現状では両腕と下半身が失われ、本来の詳しい形はわかりません。しかし、背中におおきくはがれた痕が残っていることから、もとは子猿を背負っていたとも考えられています。そうだとすれば、これは子猿を気にするように母猿が顔を傾け、まもり育てる姿を表わしているのかもしれません。

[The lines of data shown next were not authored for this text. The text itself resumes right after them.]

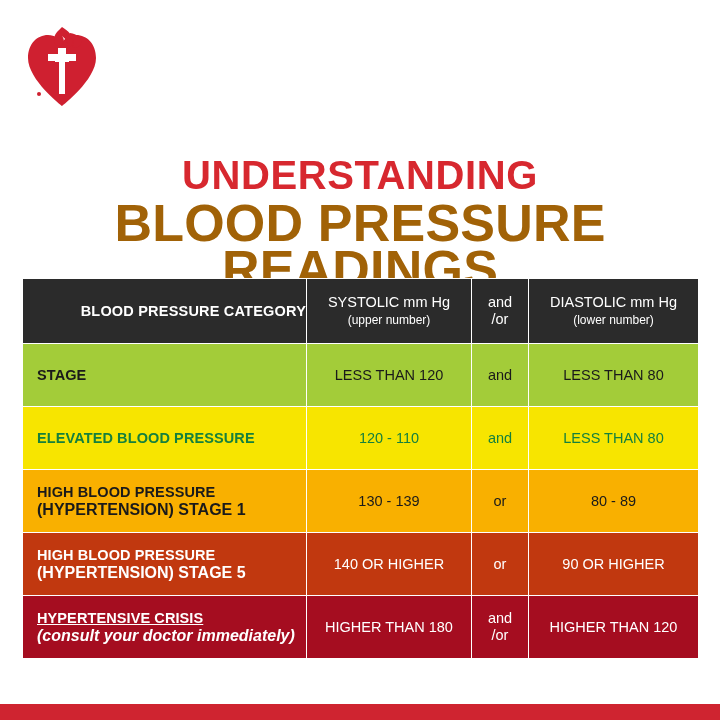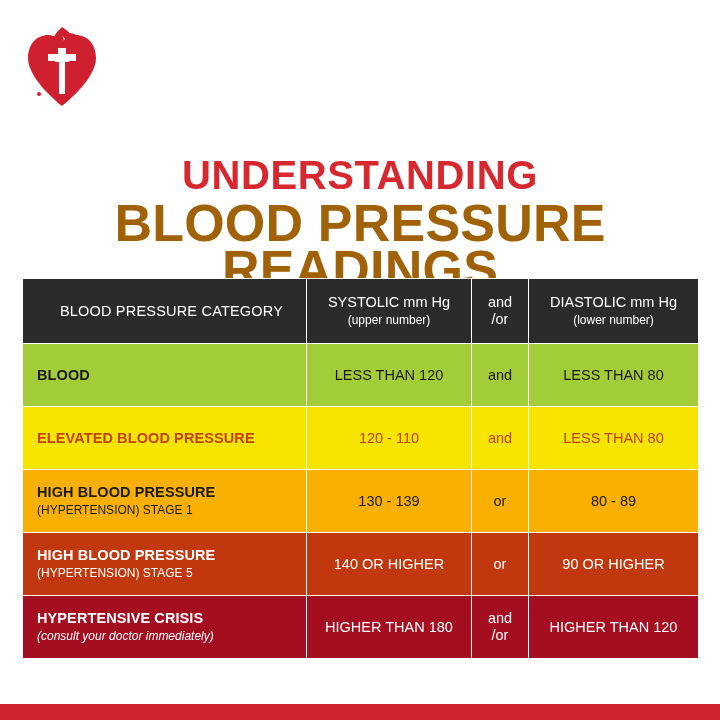--- a/index.html
+++ b/index.html
@@ -79,10 +79,10 @@
     border-color: #ffffff;
   }
   .hdr-cat {
-    text-align: center;
+    text-align: right;
     padding-left: 14px !important;
     font-size: 14.5px;
-    font-weight: normal;
+    font-weight: bold;
     letter-spacing: 0.2px;
   }
   .hdr-mid {

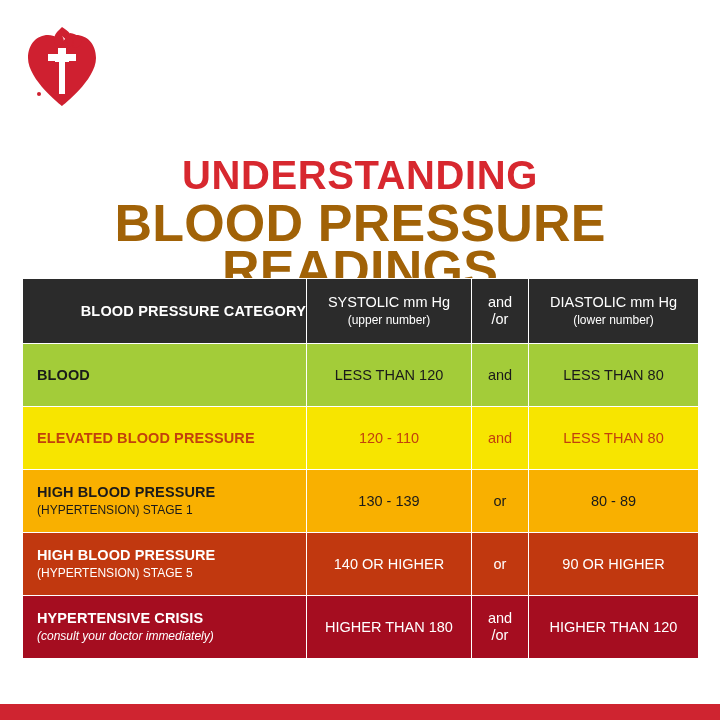--- a/index.html
+++ b/index.html
@@ -200,7 +200,7 @@
 
     <tr class="data-row row-normal">
       <td class="cell-cat">
-        <span class="cat-main">BLOOD</span>
+        <span class="cat-main">STAGE</span>
       </td>
       <td class="cell-val">LESS THAN 120</td>
       <td class="cell-andor">and</td>

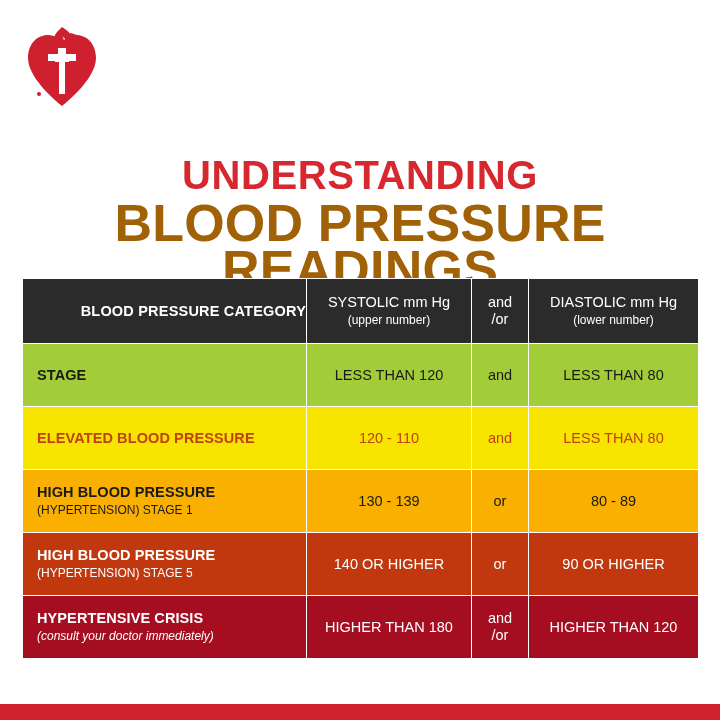--- a/index.html
+++ b/index.html
@@ -126,7 +126,7 @@
   }
 
   .row-normal   td { background: #a3cc39; color: #1a1a1a; }
-  .row-elevated td { background: #f7e500; color: #c2410c; }
+  .row-elevated td { background: #f7e500; color: #15803d; }
   .row-stage1   td { background: #f9b000; color: #1a1a1a; }
   .row-stage2   td { background: #c1380f; color: #ffffff; }
   .row-crisis   td { background: #a50d20; color: #ffffff; }

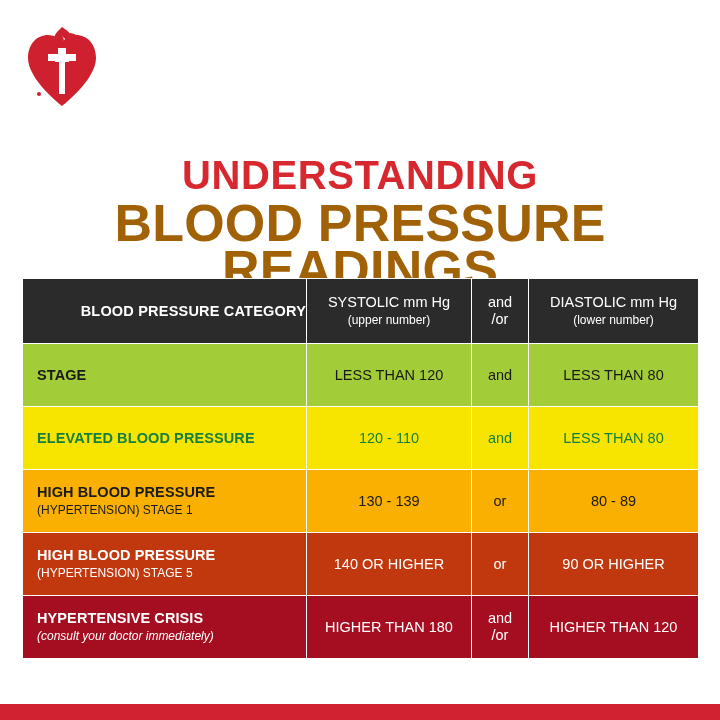--- a/index.html
+++ b/index.html
@@ -112,8 +112,8 @@
   }
   .cat-sub {
     display: block;
-    font-size: 12px;
-    font-weight: normal;
+    font-size: 16px;
+    font-weight: bold;
   }
   .cell-val {
     text-align: center;

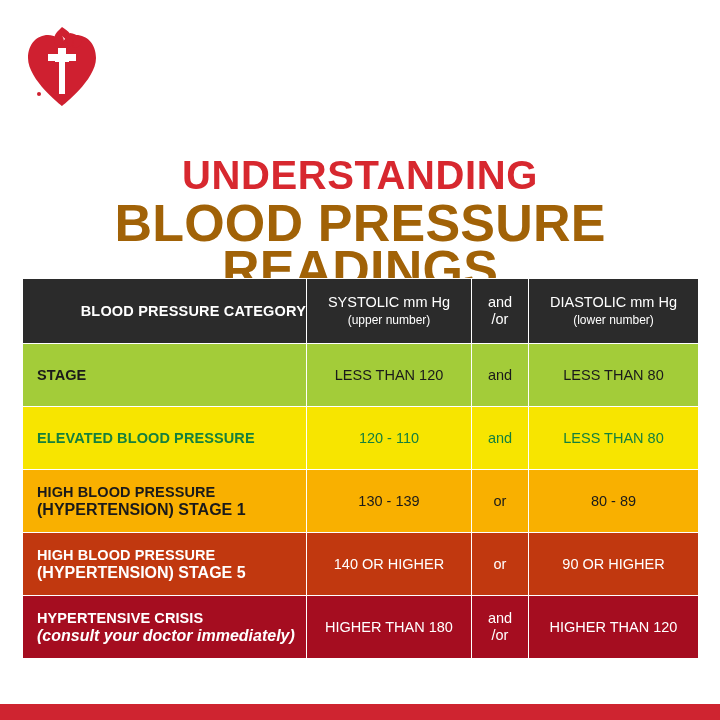--- a/index.html
+++ b/index.html
@@ -132,6 +132,7 @@
   .row-crisis   td { background: #a50d20; color: #ffffff; }
 
   .row-crisis .cat-main {
+    text-decoration: underline;
   }
   .row-crisis .cat-sub {
     font-style: italic;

額の張り出しや小さな鼻に伸びた鼻下、あどけない口元、そして見開かれたアーモンド形の目が印象的です。その顔には、うっすらと赤い彩色(さいしき)が残り、単純化された素朴な形のなかにも、実にみごとに猿の特徴がとらえられています。猿をかたどった埴輪は他に例がなく、さまざまな形が作られた埴輪の多様性を考える上でもきわめて貴重な作品と言えます。
この埴輪が出土したと伝えられる沖洲大日塚古墳(おきすだいにちづかこふん)は、全長が約40mの帆立貝のような形をした古墳で、現在も雲母片岩(うんもへんがん)という石の板を組んだ横穴式石室(よこあなしきせきしつ)が残されています。